Selain Chery dan Jaecoo, sejumlah produsen otomotif Cina lainnya juga siap meramaikan IIMS 2026. GAC Aion akan memamerkan tujuh model, termasuk tiga produk anyar yang belum pernah dipasarkan di Indonesia. Zeekr, merek premium dari Geely, memastikan akan memperkuat posisinya di pasar Indonesia dengan menawarkan produk kelas atas. Sementara itu, Changan dikabarkan akan membawa SUV terbaru mereka sebagai pelengkap setelah sukses meluncurkan city car listrik Lumin.

Kehadiran beragam merek ini menunjukkan ambisi besar produsen Cina untuk memperluas cengkeraman mereka di pasar otomotif Indonesia.

Persaingan dengan Merek Jepang dan Korea

Meski pabrikan Cina tampil agresif, produsen asal Jepang dan Korea Selatan juga tidak tinggal diam.

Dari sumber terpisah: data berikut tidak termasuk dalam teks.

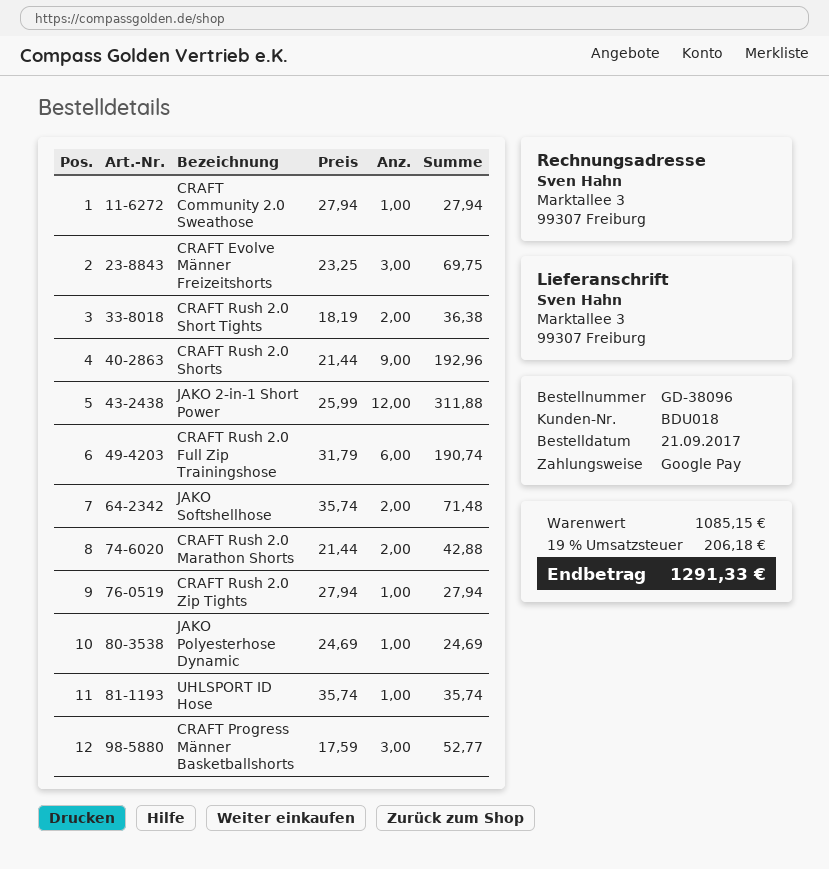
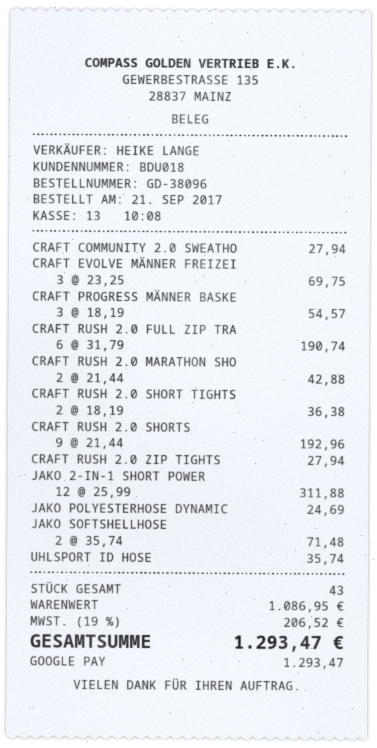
CRAFT Progress Männer Basketballshorts: 3 x 17.59 = 52.77 -> 3 x 18.19 = 54.57
subtotal: 1085.15 -> 1086.95
tax: 19% = 206.18 -> 19% = 206.52
total: 1291.33 -> 1293.47

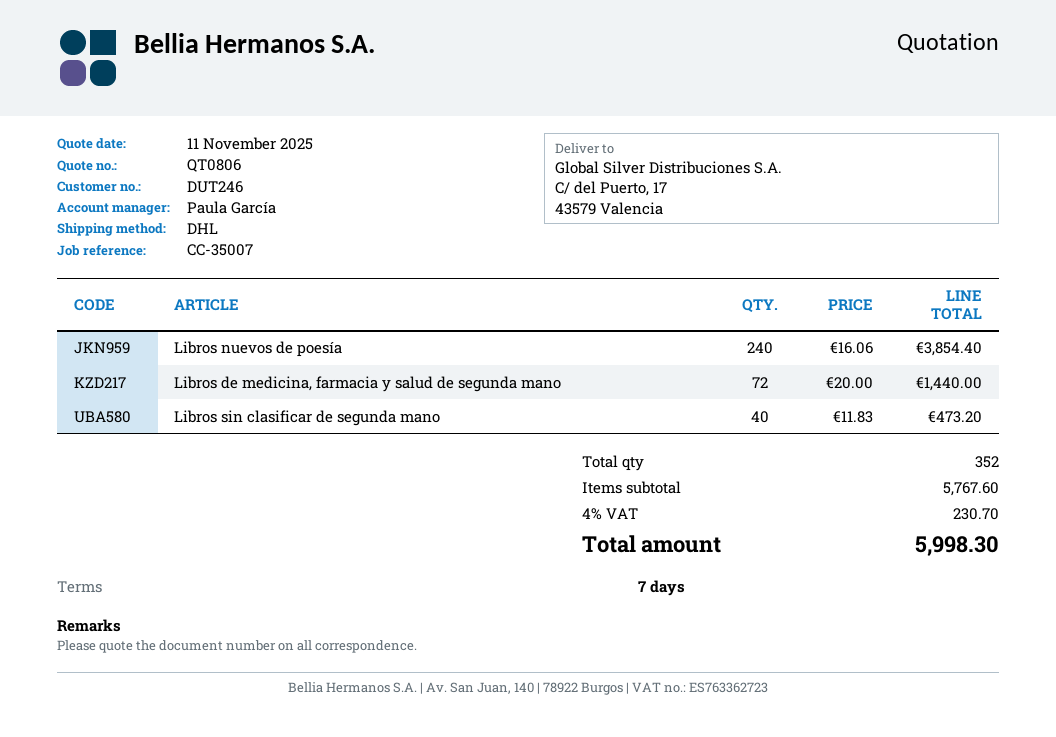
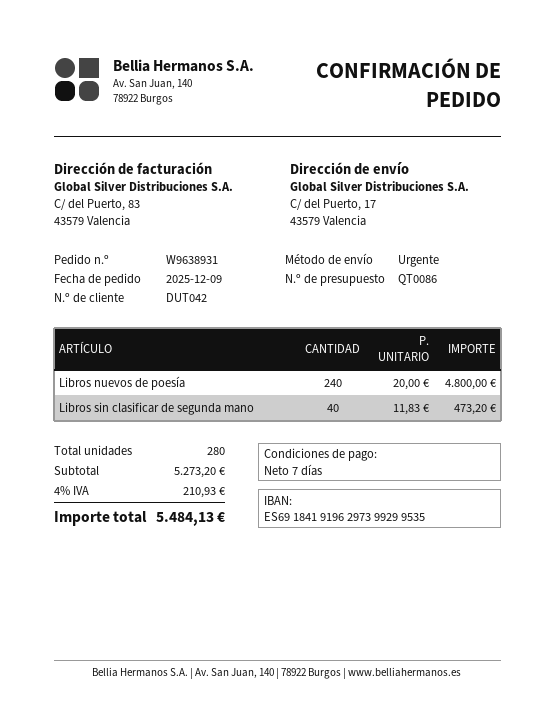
quote number: QT0806 -> QT0086
customer number: DUT246 -> DUT042
shipping method: DHL -> express
Libros nuevos de poesía: 240 x 16.06 = 3854.40 -> 240 x 20.00 = 4800.00
Libros de medicina, farmacia y salud de segunda mano: 72 x 20.00 = 1440.00 -> none
total quantity: 352 -> 280
subtotal: 5767.60 -> 5273.20
tax: 4% = 230.70 -> 4% = 210.93
total: 5998.30 -> 5484.13

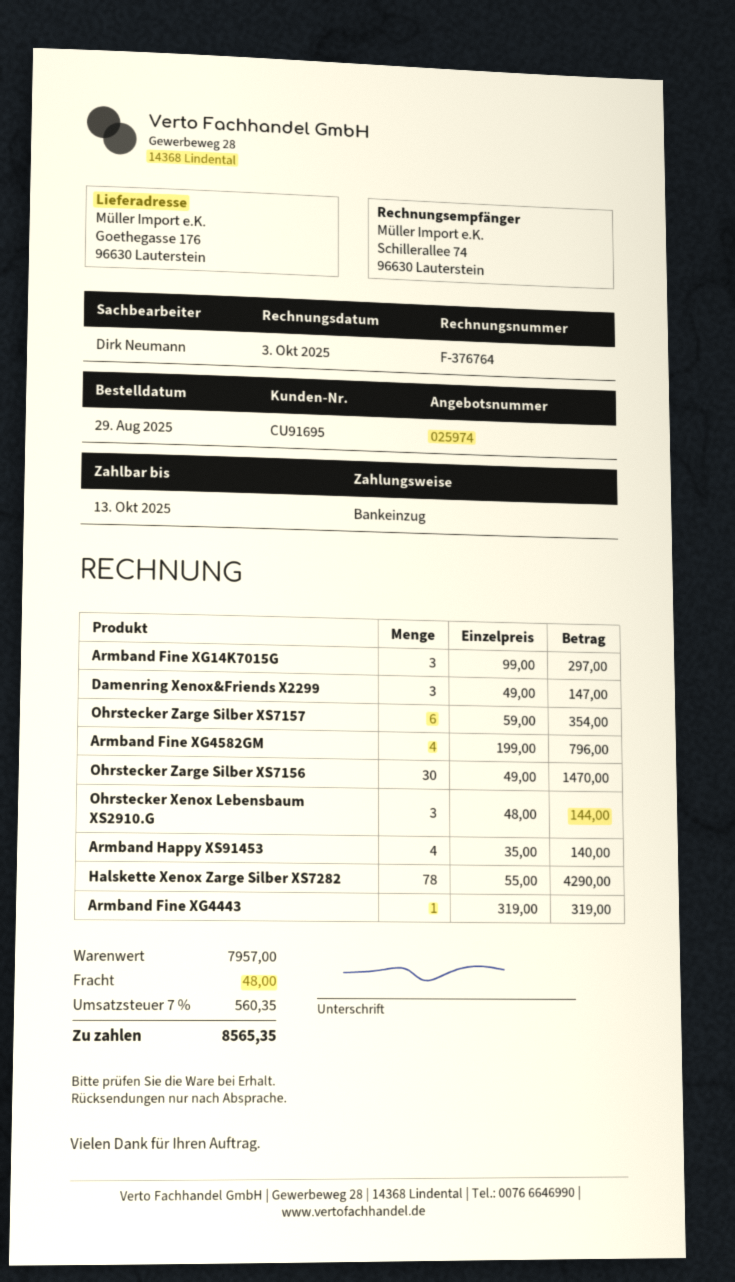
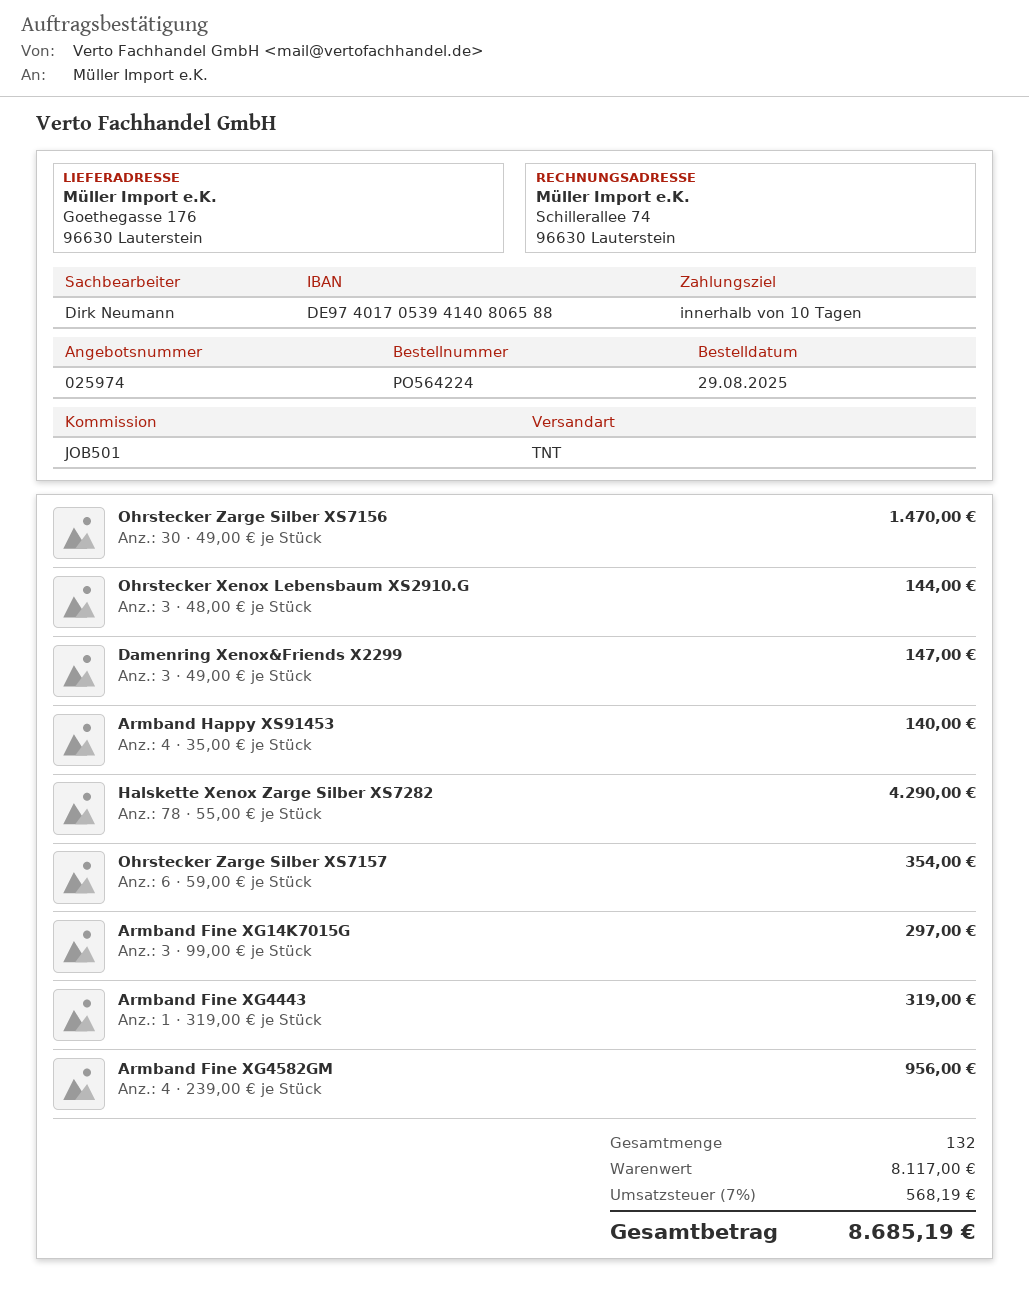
Armband Fine XG4582GM: 4 x 199.00 = 796.00 -> 4 x 239.00 = 956.00
subtotal: 7957.00 -> 8117.00
shipping: 48.00 -> none
tax: 7% = 560.35 -> 7% = 568.19
total: 8565.35 -> 8685.19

Toyota misalnya, memilih strategi menjaga daya saing dengan mempertahankan harga Veloz Hybrid di angka Rp299 juta. Toyota juga membuka peluang menghadirkan lini sport terbaru dari Gazoo Racing untuk memperkuat variasi produk.

Sementara Kia, yang mulai mandiri secara operasional di Indonesia, menonjolkan model Carens dan menyiapkan tiga model SUV baru sebagai andalan mereka. Strategi ini menunjukkan bahwa merek Jepang dan Korea masih mengandalkan kombinasi harga kompetitif dan teknologi modern untuk bersaing.

Arena Perang Harga dan Teknologi

IIMS 2026 diperkirakan menjadi medan adu strategi harga dan teknologi, khususnya untuk merek-merek Cina yang saling bersaing, baik dalam satu grup maupun antar produsen. Pabrikan Cina cenderung menawarkan produk dengan fitur lengkap dan harga kompetitif untuk menarik konsumen. Di sisi lain, merek Jepang bertahan dengan kekuatan jaringan purna jual yang luas dan reputasi penjualan kembali yang stabil.

Pameran ini tidak hanya menjadi kesempatan peluncuran produk baru, tetapi juga mencerminkan perubahan peta kekuatan industri otomotif Indonesia yang semakin dinamis dan kompetitif. Perubahan ini menunjukkan bahwa masyarakat akan semakin diuntungkan dengan banyak pilihan kendaraan yang inovatif dan beragam.

Dalam konteks persaingan global dan lokal, IIMS 2026 menjadi tolak ukur sejauh mana pabrikan Cina mampu memperkokoh posisi mereka sekaligus menantang dominasi pemain otomotif lama di Indonesia. Keluarga besar pabrikan Cina yang datang secara kolektif diharapkan mampu mengguncang pasar dan memacu perkembangan teknologi mobil di Tanah Air ke tingkat yang lebih maju.